Structural Insight into a Novel Formyltransferase and Evolution to a Nonribosomal Peptide Synthetase Tailoring Domain.
Reimer, J.M., Harb, I., Ovchinnikova, O.G., Jiang, J., Whitfield, C., Schmeing, T.M.(2018) ACS Chem Biol 13: 3161-3172
- PubMed: 30346688
- DOI: https://doi.org/10.1021/acschembio.8b00739
- Primary Citation of Related Structures:
6CI2, 6CI4, 6CI5, 6EDK - PubMed Abstract:
Nonribosomal peptide synthetases (NRPSs) increase the chemical diversity of their products by acquiring tailoring domains. Linear gramicidin synthetase starts with a tailoring formylation (F) domain, which likely originated from a sugar formyltransferase (FT) gene. Here, we present studies on an Anoxybacillus kamchatkensis sugar FT representative of the prehorizontal gene transfer FT. Gene cluster analysis reveals that this FT acts on a UDP-sugar in a novel pathway for synthesis of a 7-formamido derivative of CMP-pseudaminic acid.
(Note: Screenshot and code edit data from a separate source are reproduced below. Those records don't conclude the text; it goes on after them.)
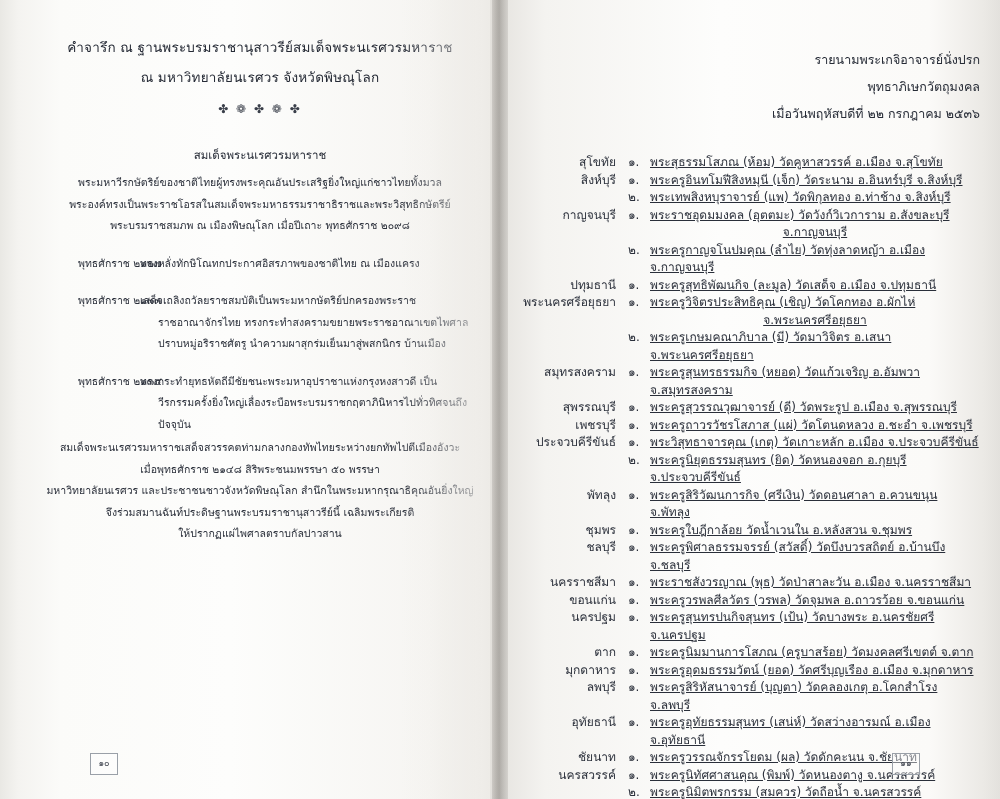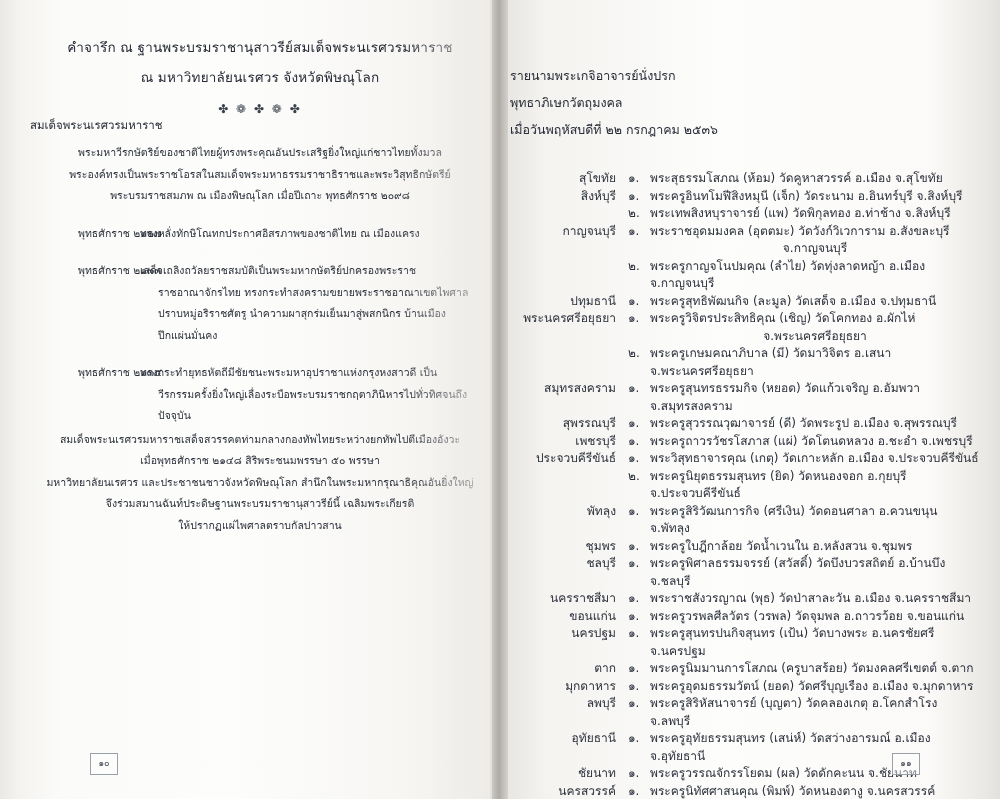--- a/index.html
+++ b/index.html
@@ -113,8 +113,8 @@
 
   
   .r-head {
-    text-align: left;
-    padding-top: 62px;
+    text-align: right;
+    padding-top: 46px;
     font-size: 12.5px;
     line-height: 27px;
     color: #262b36;

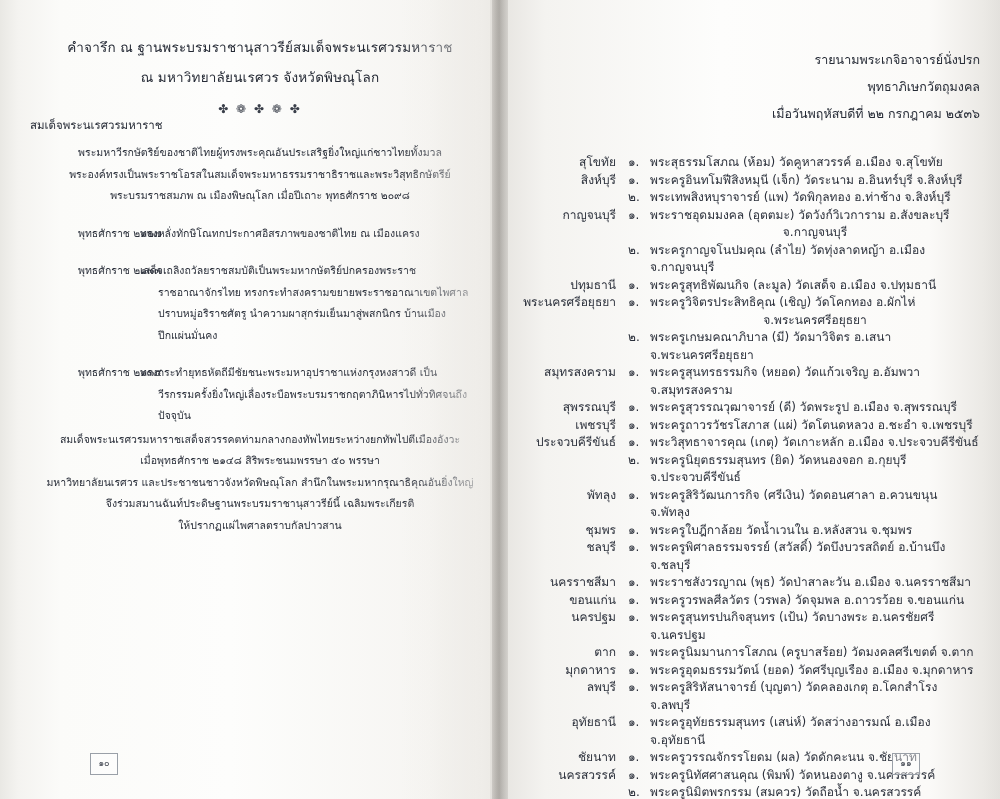--- a/index.html
+++ b/index.html
@@ -61,6 +61,8 @@
     color: #3a3f4a;
   }
   .l-title {
+    text-align: center;
+    margin-top: 30px;
     font-size: 11.5px;
     color: #2a2f3a;
   }

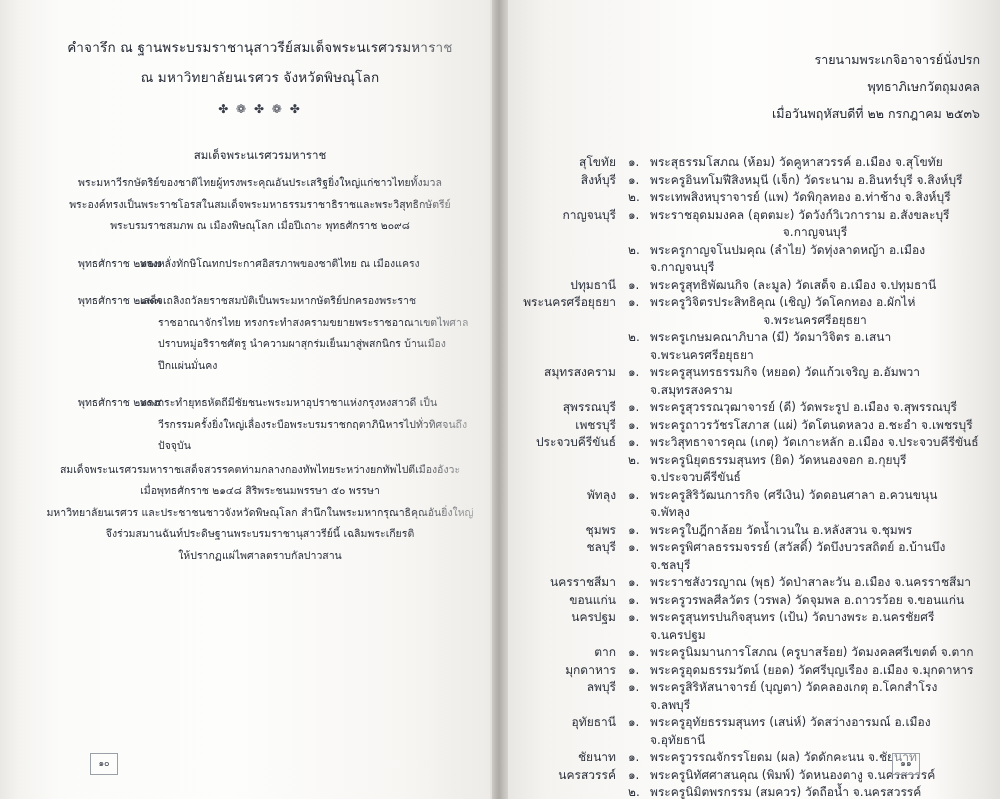--- a/index.html
+++ b/index.html
@@ -152,6 +152,7 @@
   }
   .r-txt {
     flex: 1 1 auto;
+    text-decoration: underline;
   }
   .r-txt .cont {
     display: block;

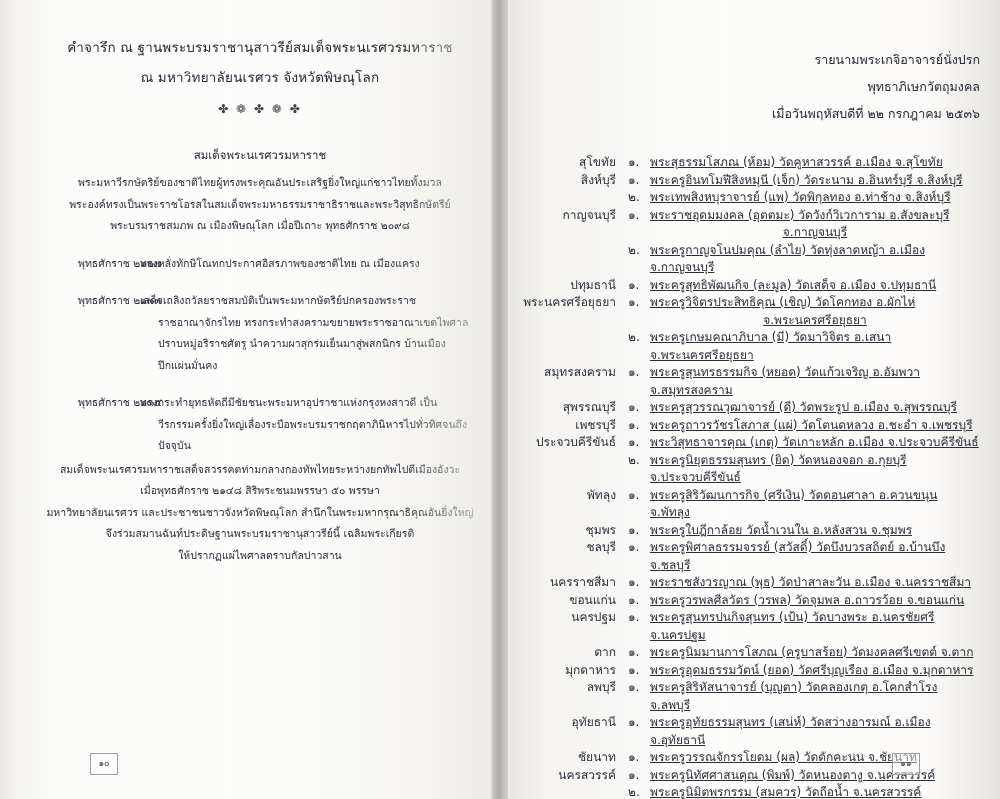--- a/index.html
+++ b/index.html
@@ -210,7 +210,6 @@
           <span>เสด็จเถลิงถวัลยราชสมบัติเป็นพระมหากษัตริย์ปกครองพระราช</span>
           <span class="sub">ราชอาณาจักรไทย ทรงกระทำสงครามขยายพระราชอาณาเขตไพศาล</span>
           <span class="sub">ปราบหมู่อริราชศัตรู นำความผาสุกร่มเย็นมาสู่พสกนิกร บ้านเมือง</span>
-          <span class="sub">ปึกแผ่นมั่นคง</span>
         </div>
       </div>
We recapitulate the pathway up to and including the formylation step in vitro, experimentally demonstrating the role of the FT. We also present X-ray crystal structures of the FT alone and with ligands, which unveil contrasts with other structurally characterized sugar FTs and show close structural similarity with the F domain. The structures reveal insights into the adaptations that were needed to co-opt and evolve a sugar FT into a functional and useful NRPS domain.
Organizational Affiliation:
Department of Biochemistry , McGill University , Montréal , Québec H3G 0B1 , Canada.